French broadcaster France Télévisions will show 132 hours of cycling this year. It might sound like plenty but when you subtract the Tour de France, there’s not much left. For example last weekend’s Het Nieuwsblad and Kuurne-Brussel-Kuurne weren’t on French TV, not even subscription TV channels Canal+ and Eurosport.
Such a scenario is common for fans all over Europe where local races are screened but only the biggest races from abroad get shown. For example in France, the Giro d’Italia is only on Eurosport, a satellite/cable channel. Obviously it’s even harder for fans in countries where the local broadcasters don’t show much, if any cycling. What’s a fan to do?
Well many turn to “feeds”, pirated video streamed over the internet. Thanks to sites like Justin.tv, Ustream and many others, cycling fans are able to watch many races from around the world. Never mind the impenetrable Flemish commentary, that only makes it more authentic. Only it’s illegal.
Worse, the coverage can be very poor, a tiny window in your browser surrounded by strange graphics. Gone are the HDTV landscapes, in fact your lucky if the feed doesn’t drop. Sunday’s K-B-K saw coverage stop several times and fans scrambled for internet channels called “Bobo Melody” and “Danish Delight 2” in order to find live video.
How does it work?
It’s easy. Some services are marketed as ways to show a child’s birthday party online to grandparents in another country, simple for anyone to operate. A very detailed Bloomberg Businessweek article sets it out:
This can be as simple as purchasing a $50 HDTV adapter, which plugs into a computer’s USB port and allows the PC to receive live TV. Deploying so-called screencast programs that make copies of everything on the PC screen, a user can then capture a channel carrying a sports event and stream it over a live video site.
As such it only takes a cycling fan in the home country to run a TV signal through their computer and with the screencast software the images can be watched around the world, especially since sites like justin.tv allow massive bandwith.

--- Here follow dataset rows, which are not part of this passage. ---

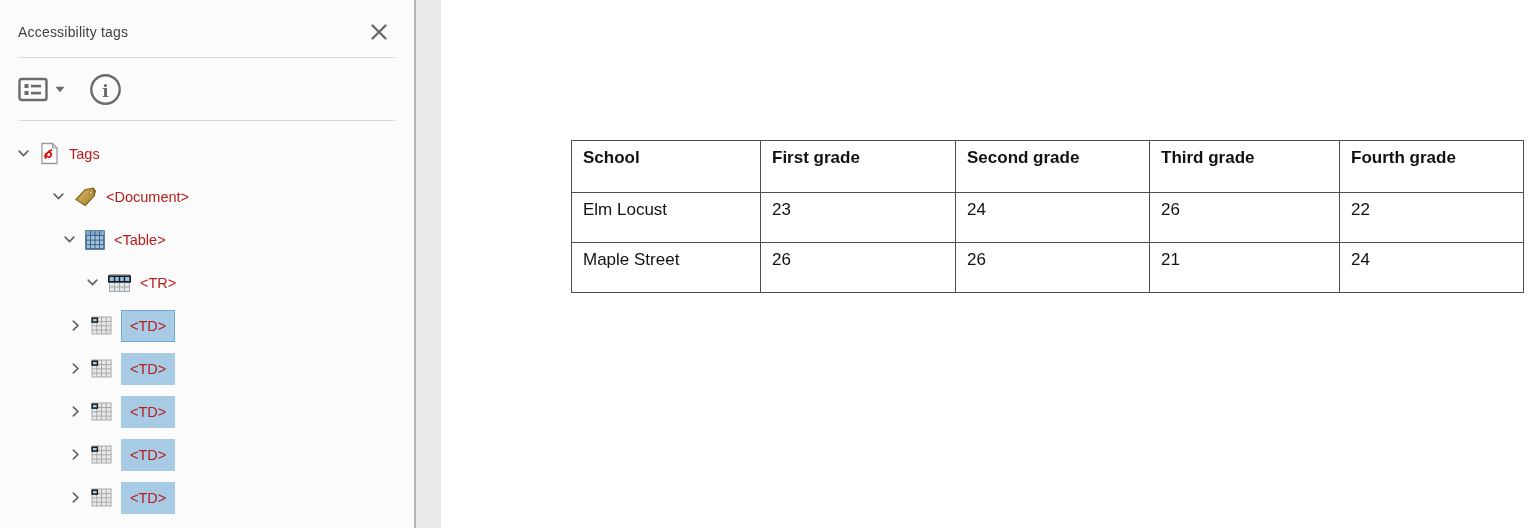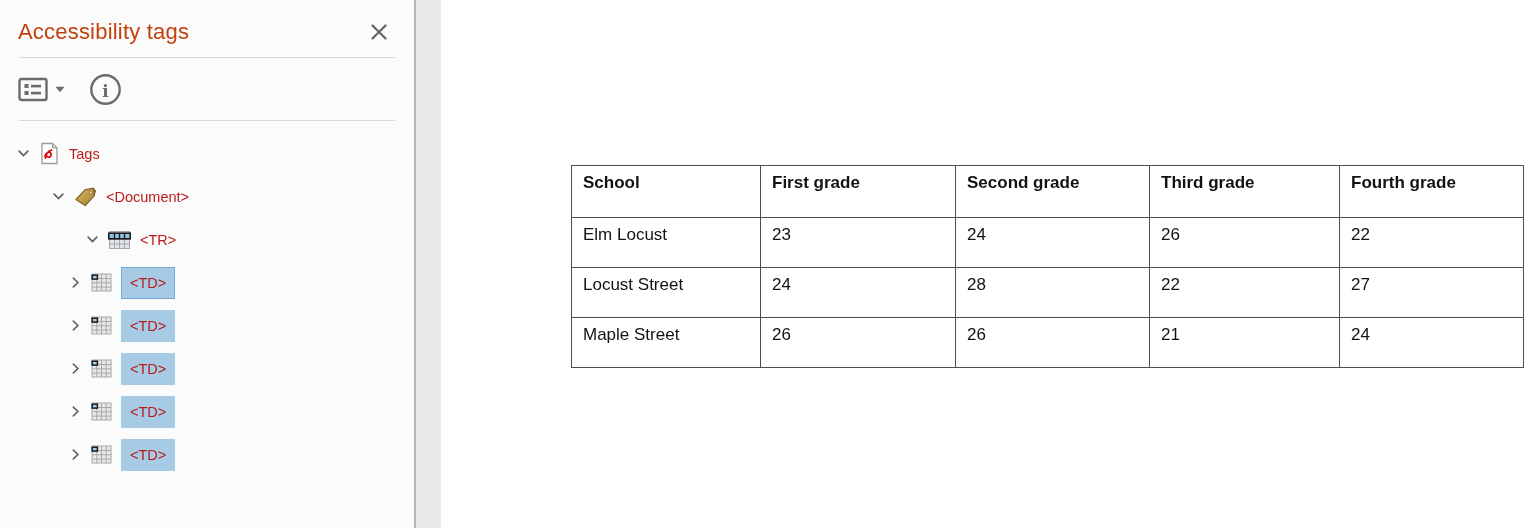"Accessibility tags" .panel-title { color: #c2410c -> #404040; font-size: 22px -> 14px }
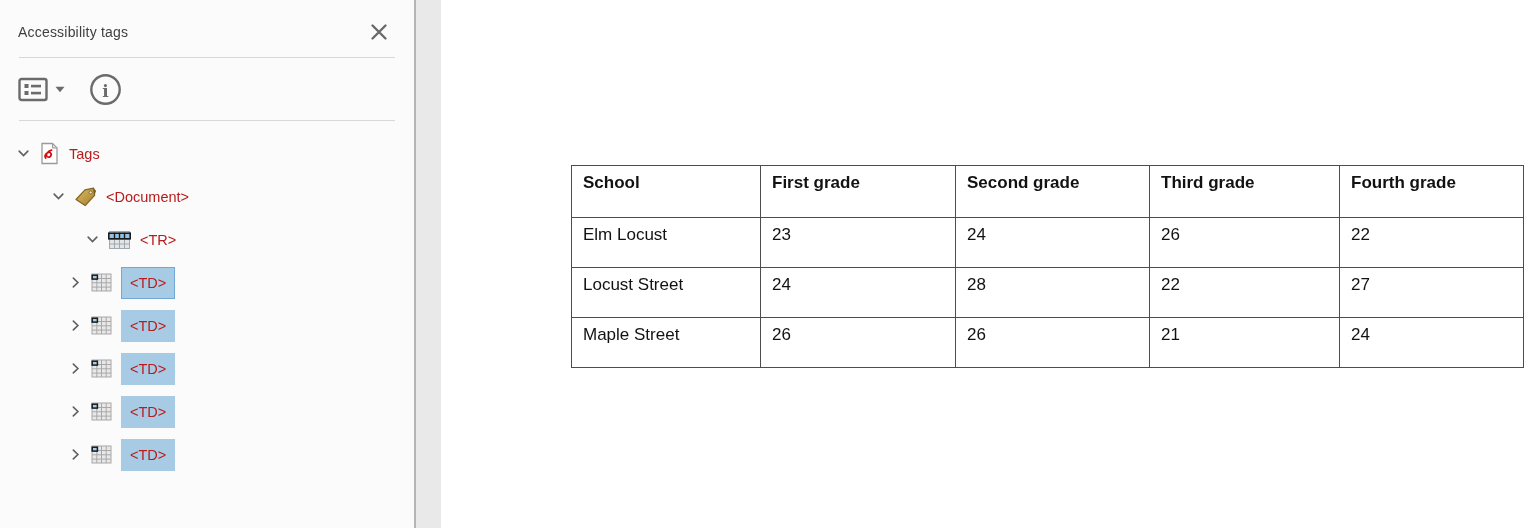"School" table.grades { margin-top: 25px -> none }
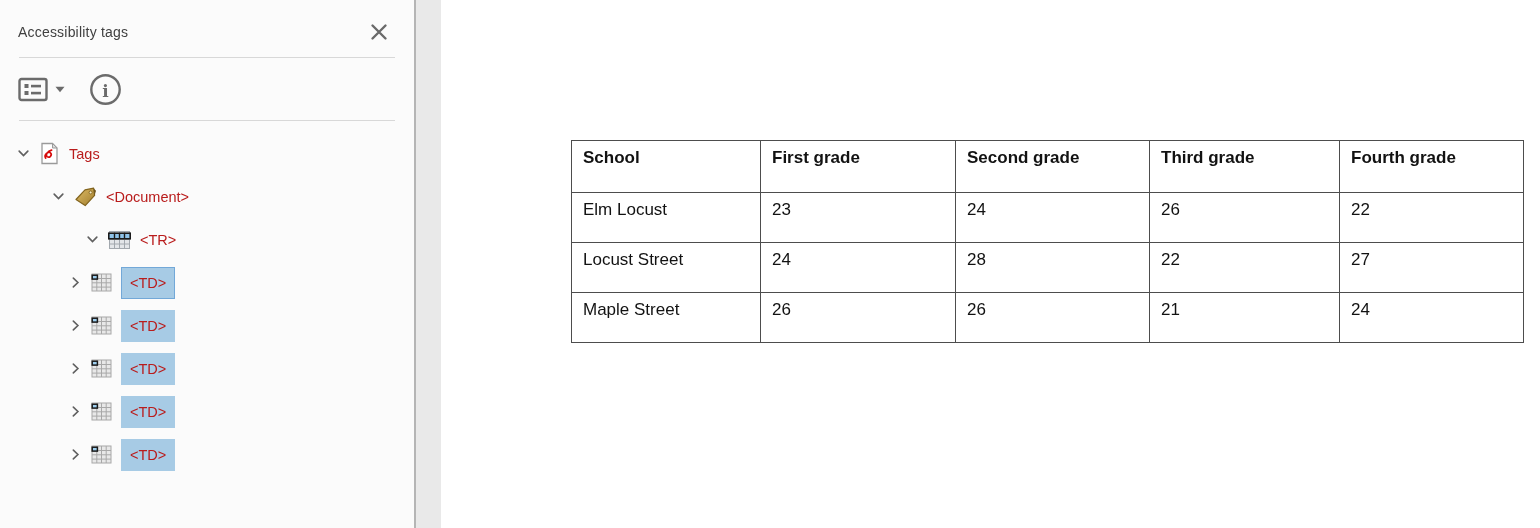"<Table>" div.tree-row { html: none -> <div> <span> <svg> <path></path> </svg> </span> <span> <svg> <rect></rect> <rect></rect> <path></path> </svg> </span> <span>&lt;Table&gt;</span> </div> }
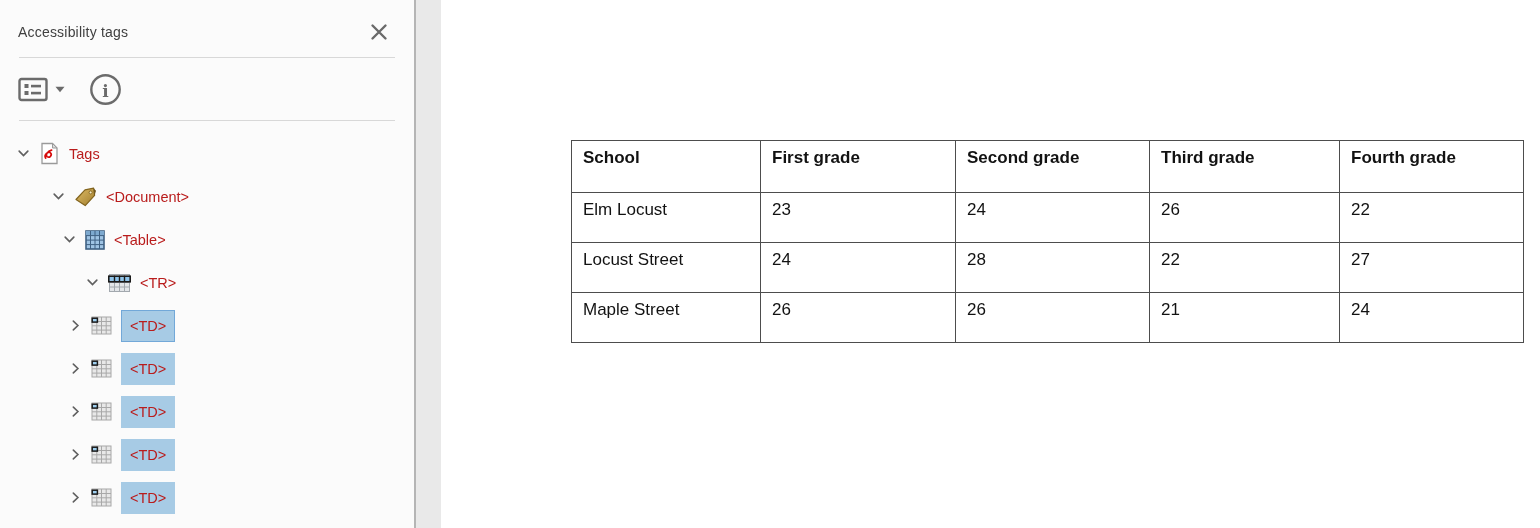"Locust Street" tr { html: <tr> <td>Locust Street</td> <td>24</td> <td>28</td> <td>22</td> <td>27</td> </tr> -> none }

These streams are coming under attack from genuine sports broadcasters, as detailed in a detailed piece by Bloomberg Businessweek. It is more a threat for “per per view” events but none the less sites like Justin.tv are the subject of much legal wrangling. It boils down to taking reasonable steps, if justin.tv is notified of an illegal stream then it has a duty to stop it. But can Sporza employ people to scour the internet for the illegal feeds? If notified, how much time is reasonable for a website to act? In a matter of hours the sports event is finished.
If someone is watching Het Nieuwsblad in, say, Australia, are they a thief? They are not necessarily taking something that they could have paid for. But they are viewing an illegal broadcast, so if there’s no theft it can be illegal. I should caution here that you do this at your own risk etc.
Get your feed
Cyclingfans is a good source. Scroll down and see the “Shift Gears” link on the right of the page for a permanent link from The Inner Ring to this most useful site. Steephill.tv has similar content and sometimes if you want additional options, see the BVLS site.
There are legal versions. Eurosport offer the Eurosport Player to Europeans only, they can subscribe and watch a lot of racing from the, much of it excellent with the professional audio commentary in a language to suit, although not every race is covered and some are not live but broadcast hours or days after the race. Not ideal.
There is also cycling.tv, a dedicated website that streams high quality video with proprietary content to subscribers. If your internet connection can stand it, you’ll get great pictures. Only again they don’t cover every race and personally I’ve found the service wanting, although that was in the past. Some might also find it expensive given lesser quality video is available via the streams mentioned below.
A vision for the future
Fans around the world are exploiting readily available software and hardware to share the racing. If big pay-per-view broadcasters are struggling to file lawsuits yet alone stop the broadcasts then the likes of Sporza or Eurosport are going to find it near-impossible to stop.
My solution would be some kind of international streaming service involving a modest subscription in return for high quality video. Cycling.tv has high costs partly because it adds its own audio commentary but I can live with Flemish or Italian audio commentary, indeed I love the way I’m improving my language skills thanks to the race coverage.